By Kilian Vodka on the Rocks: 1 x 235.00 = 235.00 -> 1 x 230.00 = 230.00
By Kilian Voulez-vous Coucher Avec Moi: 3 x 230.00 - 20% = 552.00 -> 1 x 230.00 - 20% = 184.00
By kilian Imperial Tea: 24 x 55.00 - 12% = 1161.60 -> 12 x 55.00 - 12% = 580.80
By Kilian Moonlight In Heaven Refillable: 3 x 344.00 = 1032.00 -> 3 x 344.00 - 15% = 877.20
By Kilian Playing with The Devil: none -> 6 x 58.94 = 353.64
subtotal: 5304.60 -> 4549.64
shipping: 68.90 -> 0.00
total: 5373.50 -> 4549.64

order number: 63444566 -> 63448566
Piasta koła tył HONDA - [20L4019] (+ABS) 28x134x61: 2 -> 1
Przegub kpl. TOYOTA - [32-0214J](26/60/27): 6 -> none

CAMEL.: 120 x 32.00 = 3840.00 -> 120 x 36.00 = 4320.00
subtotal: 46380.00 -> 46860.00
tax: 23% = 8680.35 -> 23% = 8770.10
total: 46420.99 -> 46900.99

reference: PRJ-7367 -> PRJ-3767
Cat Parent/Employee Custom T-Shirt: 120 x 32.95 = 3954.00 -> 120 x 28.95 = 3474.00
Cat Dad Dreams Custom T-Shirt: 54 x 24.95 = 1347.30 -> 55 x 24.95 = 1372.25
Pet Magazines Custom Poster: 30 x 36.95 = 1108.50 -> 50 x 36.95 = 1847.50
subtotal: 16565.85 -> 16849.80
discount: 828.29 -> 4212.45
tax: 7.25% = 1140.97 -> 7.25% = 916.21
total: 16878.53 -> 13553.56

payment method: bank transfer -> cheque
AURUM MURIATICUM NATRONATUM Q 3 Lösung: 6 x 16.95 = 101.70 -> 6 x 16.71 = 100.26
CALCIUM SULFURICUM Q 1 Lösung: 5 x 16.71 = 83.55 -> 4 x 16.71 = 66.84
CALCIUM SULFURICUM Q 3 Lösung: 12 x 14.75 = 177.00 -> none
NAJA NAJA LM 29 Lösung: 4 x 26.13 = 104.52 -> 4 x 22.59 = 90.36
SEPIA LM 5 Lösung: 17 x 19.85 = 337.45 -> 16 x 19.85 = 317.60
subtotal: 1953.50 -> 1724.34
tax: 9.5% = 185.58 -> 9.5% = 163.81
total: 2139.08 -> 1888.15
........
Exercise instructions :: Every line above should be printed again exactly as it stands.

Solution for this exercise ::
By Kilian Vodka on the Rocks: 1 x 235.00 = 235.00 -> 1 x 230.00 = 230.00
By Kilian Voulez-vous Coucher Avec Moi: 3 x 230.00 - 20% = 552.00 -> 1 x 230.00 - 20% = 184.00
By kilian Imperial Tea: 24 x 55.00 - 12% = 1161.60 -> 12 x 55.00 - 12% = 580.80
By Kilian Moonlight In Heaven Refillable: 3 x 344.00 = 1032.00 -> 3 x 344.00 - 15% = 877.20
By Kilian Playing with The Devil: none -> 6 x 58.94 = 353.64
subtotal: 5304.60 -> 4549.64
shipping: 68.90 -> 0.00
total: 5373.50 -> 4549.64

order number: 63444566 -> 63448566
Piasta koła tył HONDA - [20L4019] (+ABS) 28x134x61: 2 -> 1
Przegub kpl. TOYOTA - [32-0214J](26/60/27): 6 -> none

CAMEL.: 120 x 32.00 = 3840.00 -> 120 x 36.00 = 4320.00
subtotal: 46380.00 -> 46860.00
tax: 23% = 8680.35 -> 23% = 8770.10
total: 46420.99 -> 46900.99

reference: PRJ-7367 -> PRJ-3767
Cat Parent/Employee Custom T-Shirt: 120 x 32.95 = 3954.00 -> 120 x 28.95 = 3474.00
Cat Dad Dreams Custom T-Shirt: 54 x 24.95 = 1347.30 -> 55 x 24.95 = 1372.25
Pet Magazines Custom Poster: 30 x 36.95 = 1108.50 -> 50 x 36.95 = 1847.50
subtotal: 16565.85 -> 16849.80
discount: 828.29 -> 4212.45
tax: 7.25% = 1140.97 -> 7.25% = 916.21
total: 16878.53 -> 13553.56

payment method: bank transfer -> cheque
AURUM MURIATICUM NATRONATUM Q 3 Lösung: 6 x 16.95 = 101.70 -> 6 x 16.71 = 100.26
CALCIUM SULFURICUM Q 1 Lösung: 5 x 16.71 = 83.55 -> 4 x 16.71 = 66.84
CALCIUM SULFURICUM Q 3 Lösung: 12 x 14.75 = 177.00 -> none
NAJA NAJA LM 29 Lösung: 4 x 26.13 = 104.52 -> 4 x 22.59 = 90.36
SEPIA LM 5 Lösung: 17 x 19.85 = 337.45 -> 16 x 19.85 = 317.60
subtotal: 1953.50 -> 1724.34
tax: 9.5% = 185.58 -> 9.5% = 163.81
total: 2139.08 -> 1888.15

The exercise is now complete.